Tastemakers can help keep culture vital by introducing the public to new ideas, music, programs, or products. But the ability to sway or influence the tastes of consumers can be worth millions of dollars. In the traditional media model, media companies set aside large advertising budgets to promote their most promising projects. Tastemakers are encouraged to buzz about “the next big thing.” In untraditional models, bribery and backroom deals also have helped promote performers or projects. For example, the Payola Scandal of the 1950s involved record companies paying the disc jockeys of radio stations to play certain records so those records would become hits. Payola is a combination of the words “pay” and “Victrola,” a record player. Companies today sometimes pay bloggers to promote their products.
In retrospect, the 20th century was a tastemaker’s dream. Media choices were limited. Many cities and towns had just three television channels, one or two newspapers, and one or two dominant radio stations. Advertisers, critics, and other cultural influencers had access to huge audiences through a small number of mass communication platforms.

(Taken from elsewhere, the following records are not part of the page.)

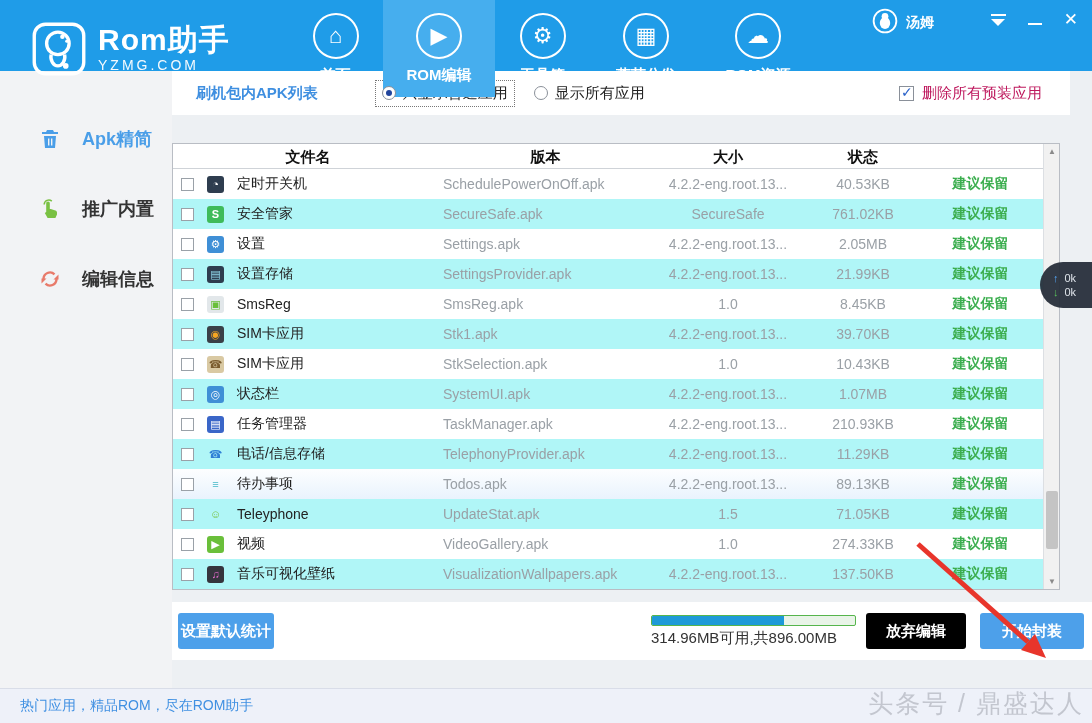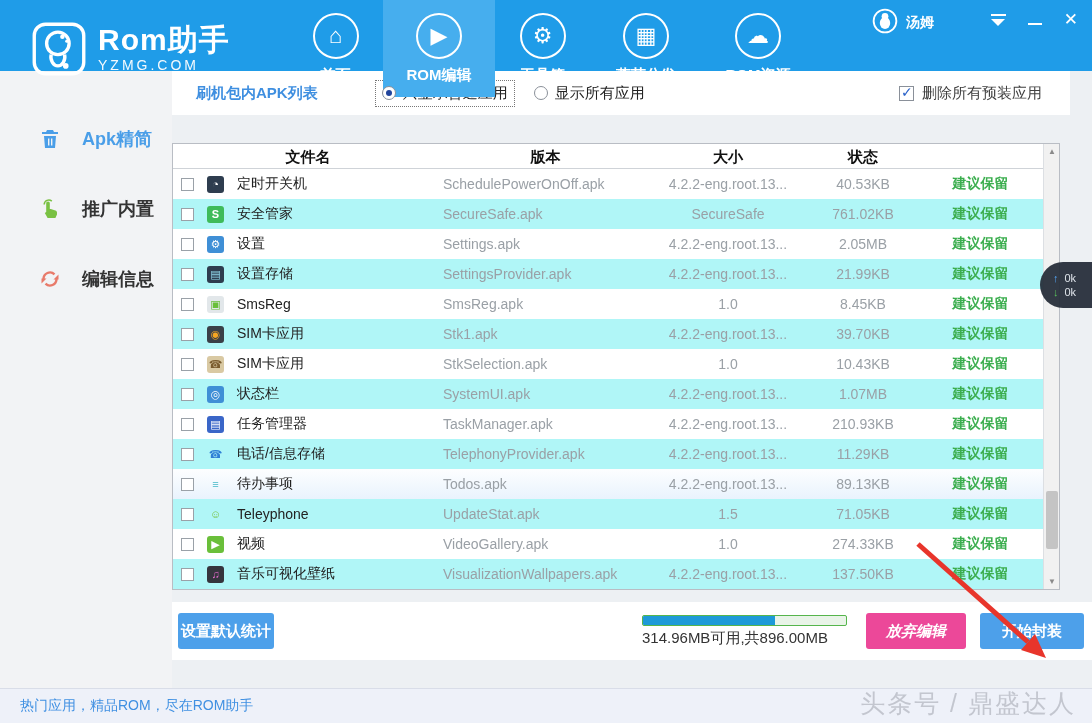"删除所有预装应用" .cb-label { color: #404040 -> #be185d }
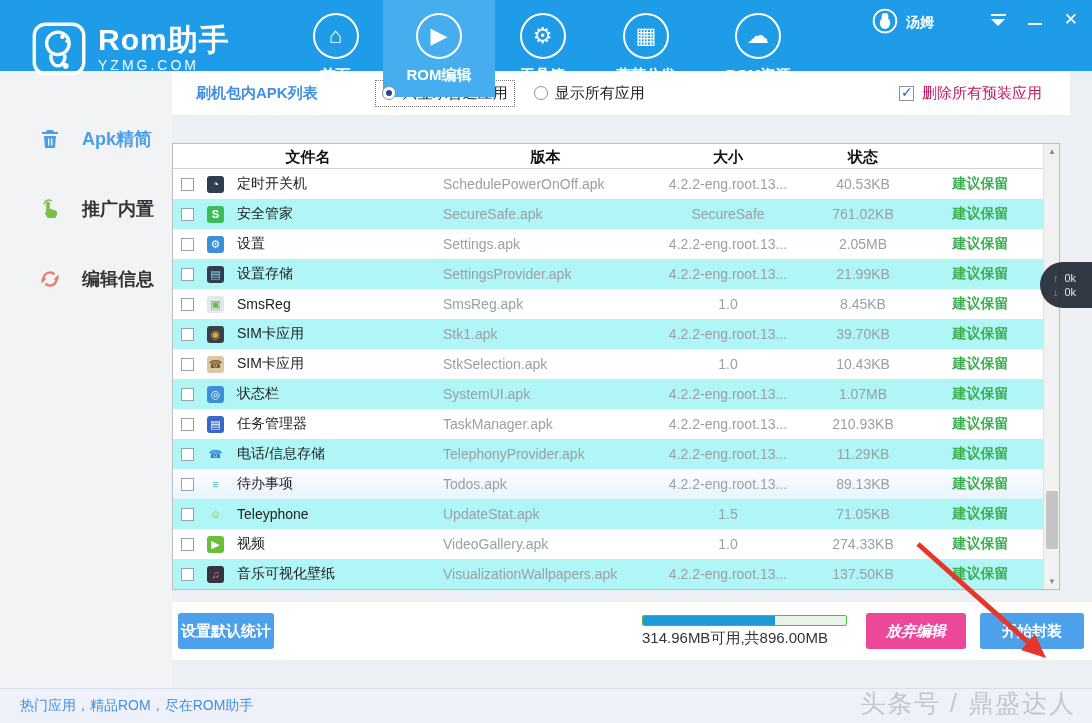"放弃编辑" .btn-abandon { background: #ec4899 -> #000000; font-style: italic -> none; margin-left: 19px -> 10px }
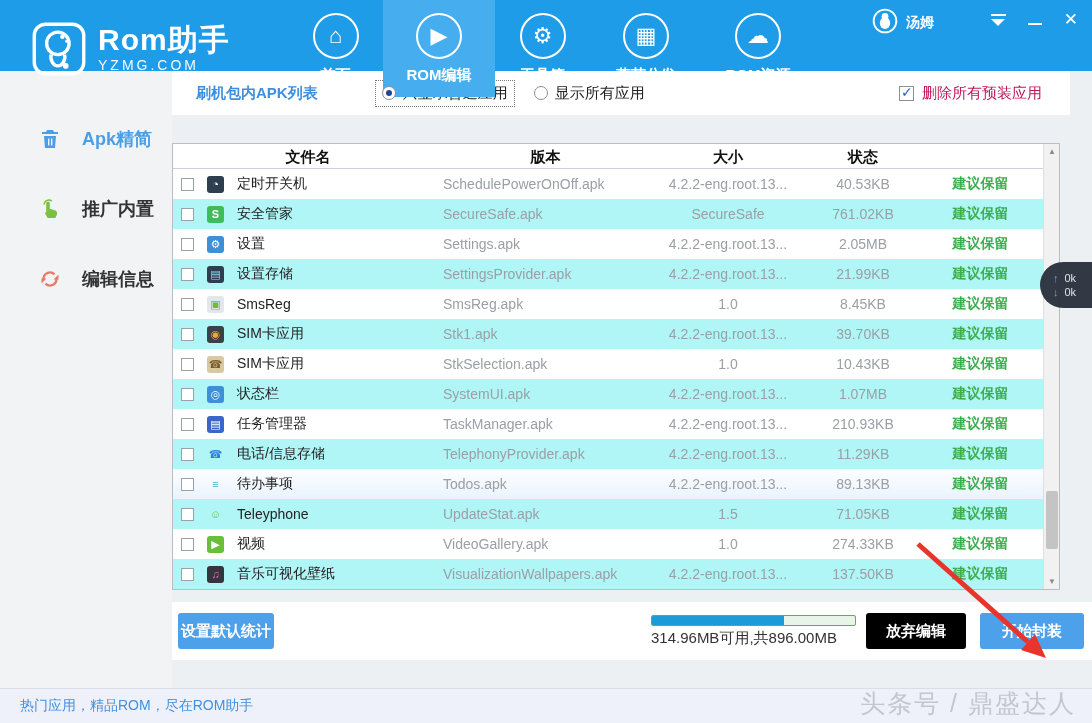"头条号 / 鼎盛达人" .watermark { right: 16px -> 8px }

However, by the end of the century, the rise of cable television and the Internet had begun to make tastemaking a much more complicated enterprise. While The Ed Sullivan Show regularly reached 50 million people in the 1960s, the most popular television series of 2009—American Idol—averaged around 25.5 million viewers per night, despite the fact that the 21st century United States could claim more people and more television sets than ever before. The proliferation of television channels and other, competing forms of entertainment meant that no one program or channel could dominate the attention of the American public as in Sullivan’s day.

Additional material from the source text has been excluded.